We hope that you can all join us for this last meeting!
Susan Richardson (poet) – ‘Writing on All Fours‘
Abstract: My next collection of poetry, to be published in 2015, is themed around human-animal metamorphosis and it explores our dys/functional relationship with the wild. My sources of inspiration include human-animal shapeshifting tales from a number of different cultures, from Inuit to Celtic, Native American to Norse, as well as the work of visual and performance artists including Marcus Coates and Oleg Kulik, and extensive personal experience of both shamanic journeying and shamanic trance dance. For the Being Non/Human discussion group, I will intersperse an overview of the research I have undertaken over the past two years with performances of new poems that explore a range of questions: where is the borderline between humanity and animality? What are the animal possibilities of the self? Is it feasible to believe that exploring the ‘becoming animal’ theme through poetry may help to reestablish the connection with the animal parts of ourselves and with the wider natural world, where we are just one animal among many, that Western culture has lost? Can revisioning myths and fairytales help to enable this reconnection? My performance/presentation will aim to convey, too, how the human-animal metamorphosis theme can be reflected in the form and language of the poem. Linguistic transformations will take place, mirroring the subject-matter. Language will slip and slide and shapeshift, with verbs becoming nouns and adjectives morphing into verbs. Dramatic monologues, written in the first person, will transform into third person poems, and vice versa. Tenses that may trap a stanza in the present or past will start to loosen their grip.

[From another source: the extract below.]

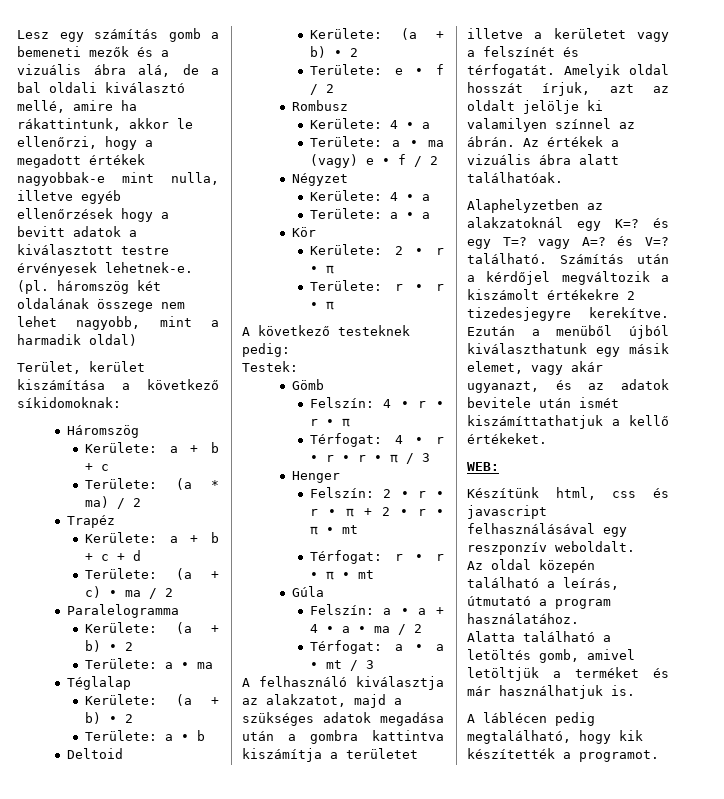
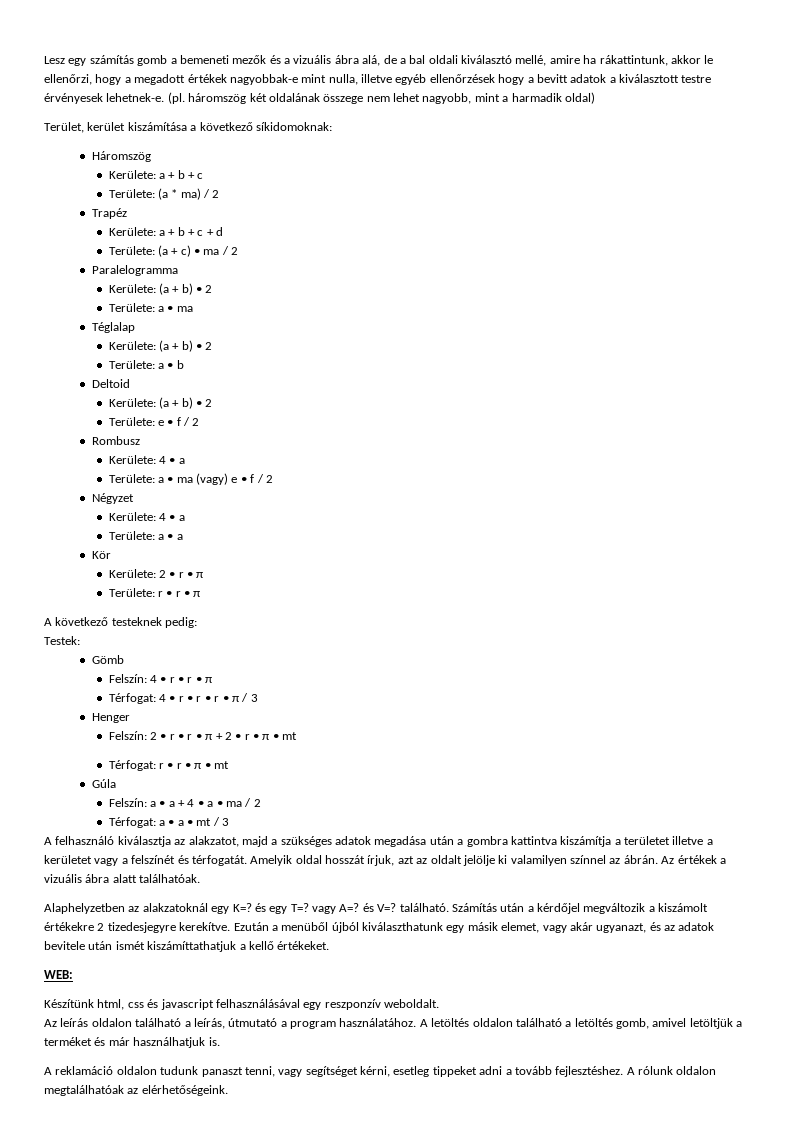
- Az oldal közepén található a leírás, útmutató a program használatához.
- Alatta található a letöltés gomb, amivel letöltjük a terméket és már használhatjuk is.
+ Az leírás oldalon található a leírás, útmutató a program használatához. A letöltés oldalon található a letöltés gomb, amivel letöltjük a terméket és már használhatjuk is.
- A láblécen pedig megtalálható, hogy kik készítették a programot.
+ A reklamáció oldalon tudunk panaszt tenni, vagy segítséget kérni, esetleg tippeket adni a tovább fejlesztéshez. A rólunk oldalon megtalálhatóak az elérhetőségeink.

Mariel Jana Supka (PhD Student, University of Roehampton) –‘Improv[is]ed Dwellings: Encounters with ‘Alien’ Animals in Performance Arts’
Abstract: Non-native animals are commonly described as harmful to the environment. Government bodies and other interest groups advocate their elimination, frequently using an aggressive and criminalising language, which adopts military metaphors and builds on xenophobic sentiments. This representation develops people’s sense of cultural and geographical belonging through an emphasis on differences, and a romanticised image of an unspoiled natural countryside. Although non-native animals in many cases do constitute a serious challenge to existing ecosystems, the current discourse in both lay and scientific contexts seems to a large extent informed by philosophical and political interests that originate outside the realm of ‘care for the environment’. In my PhD research project, I seek to unpick this discourse and investigate to what extent the presence of non-native animals may also facilitate a rethinking of cultural uncertainties about the ecological changes these animals represent. My project aims to develop new strategies to engage with live non-native animals in performance arts, building on a critique of prevailing concepts of nature-culture dualism and the dominating anthropocentric engagement with non-human agents. I will propose an artistic strategy to experiment with alternative human-animal relations in dwelling practices, which seeks to interrogate common hierarchical understandings of human-animal relationships. Building on Donna Haraway’s concept of ‘becoming with’ (2007: 3), which concerns a practice of interspecies engagement, I propose an exploration of possibilities for shared constitution of living conditions, by humans and non-humans. These explorations will take place in the form of different performance arts projects, which will take place in the habitats of non-native animals such as the Chinese Mittencrab. Human and animal performers will contribute to the creation of architectural artefacts.